News and notes for the month of March
Home sweet home
Last month we noted several “best” lists that included Irvine, including the Fiscal Times putting Irvine at the top of its list as the most-fiscally-fit city in the nation, Sunset magazine naming us among “20 Western Dream Towns,” GoodCall.com hailing Irvine as the 9th-safest big city in which to raise a family, and WalletHub.com ranking Irvine 9th in the nation for cities with healthy lifestyles. Now, a new list from GoodCall.com ranks Irvine as one of the best places to invest in buying a home. No great surprise, especially for those who bought in 1972…or 2002… 2008…or even 2016. The only real surprise is that Irvine didn’t rank in the top 10 of the 509 cities the data-driven website looked at.

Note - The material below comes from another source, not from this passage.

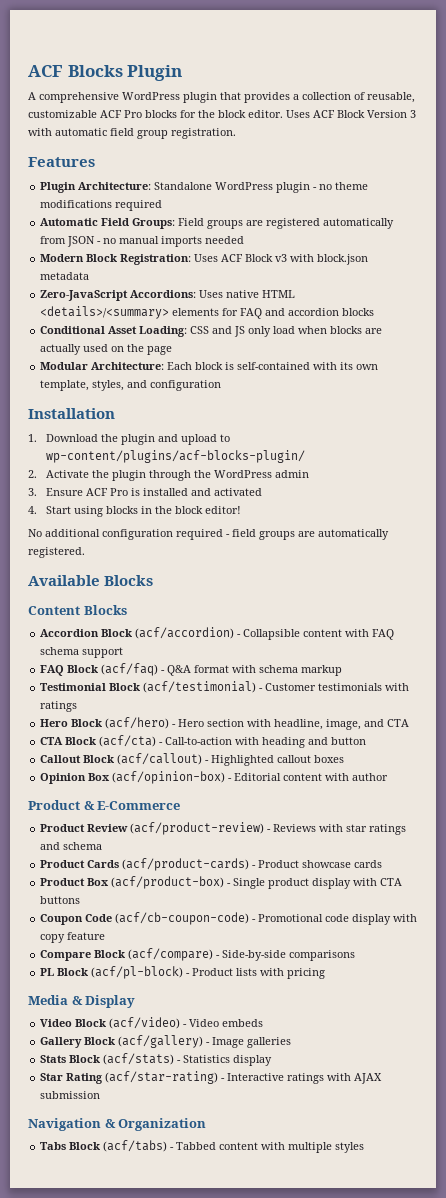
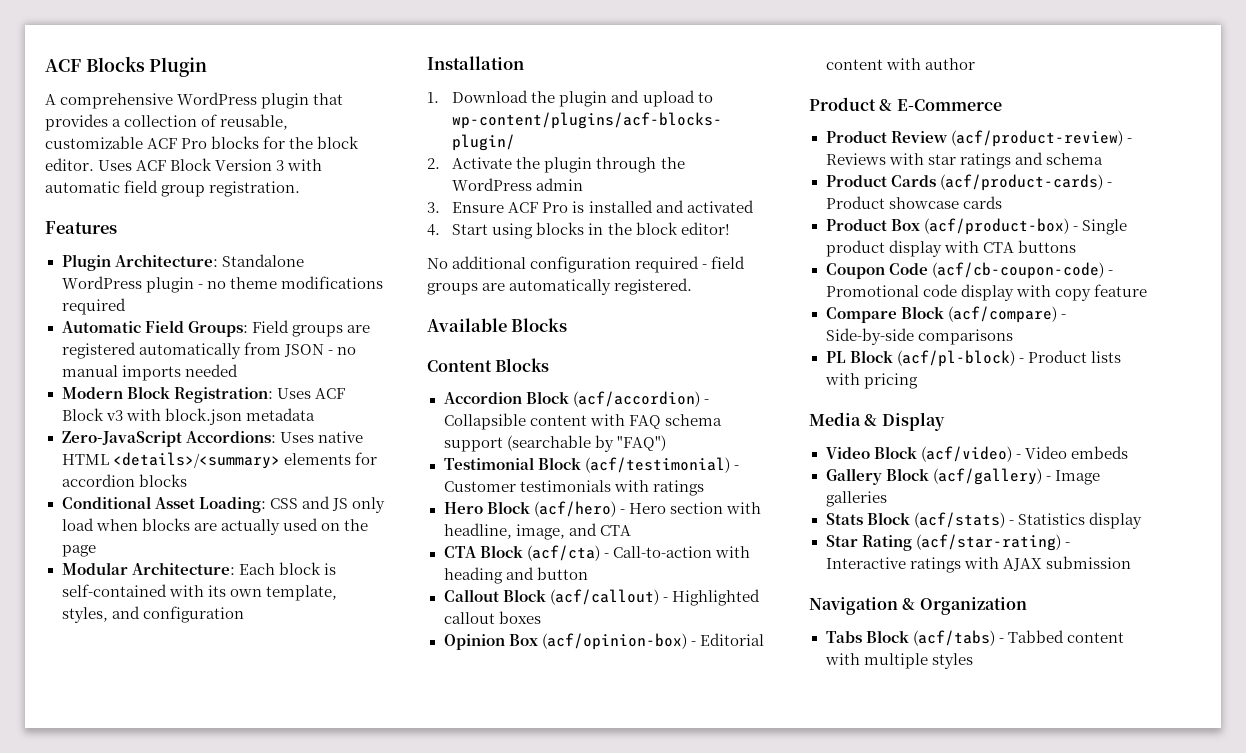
- Zero-JavaScript Accordions: Uses native HTML <details>/<summary> elements for FAQ and accordion blocks
+ Zero-JavaScript Accordions: Uses native HTML <details>/<summary> elements for accordion blocks
- Accordion Block (acf/accordion) - Collapsible content with FAQ schema support
- FAQ Block (acf/faq) - Q&A format with schema markup
+ Accordion Block (acf/accordion) - Collapsible content with FAQ schema support (searchable by "FAQ")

Irvine ranked No. 15 in the “2017 Best Places to Buy a Forever Home” report. The rankings were based on low crime and unemployment, strong educational values, growing population and affordability. As Irvine residents might expect, the city did best in the low crime, education values and home-value growth categories. Affordability issues moved the city down in the overall rankings. Some of the top cities in the rankings are affluent suburbs in Texas, including places named Flower Mound and Sugar Land. This is where we’d write something amusingly deprecating about the Lone Star State, but we don’t want Energy Secretary Rick Perry, the former Texas governor who already hates California, to find out. He might start fracking up our fair city.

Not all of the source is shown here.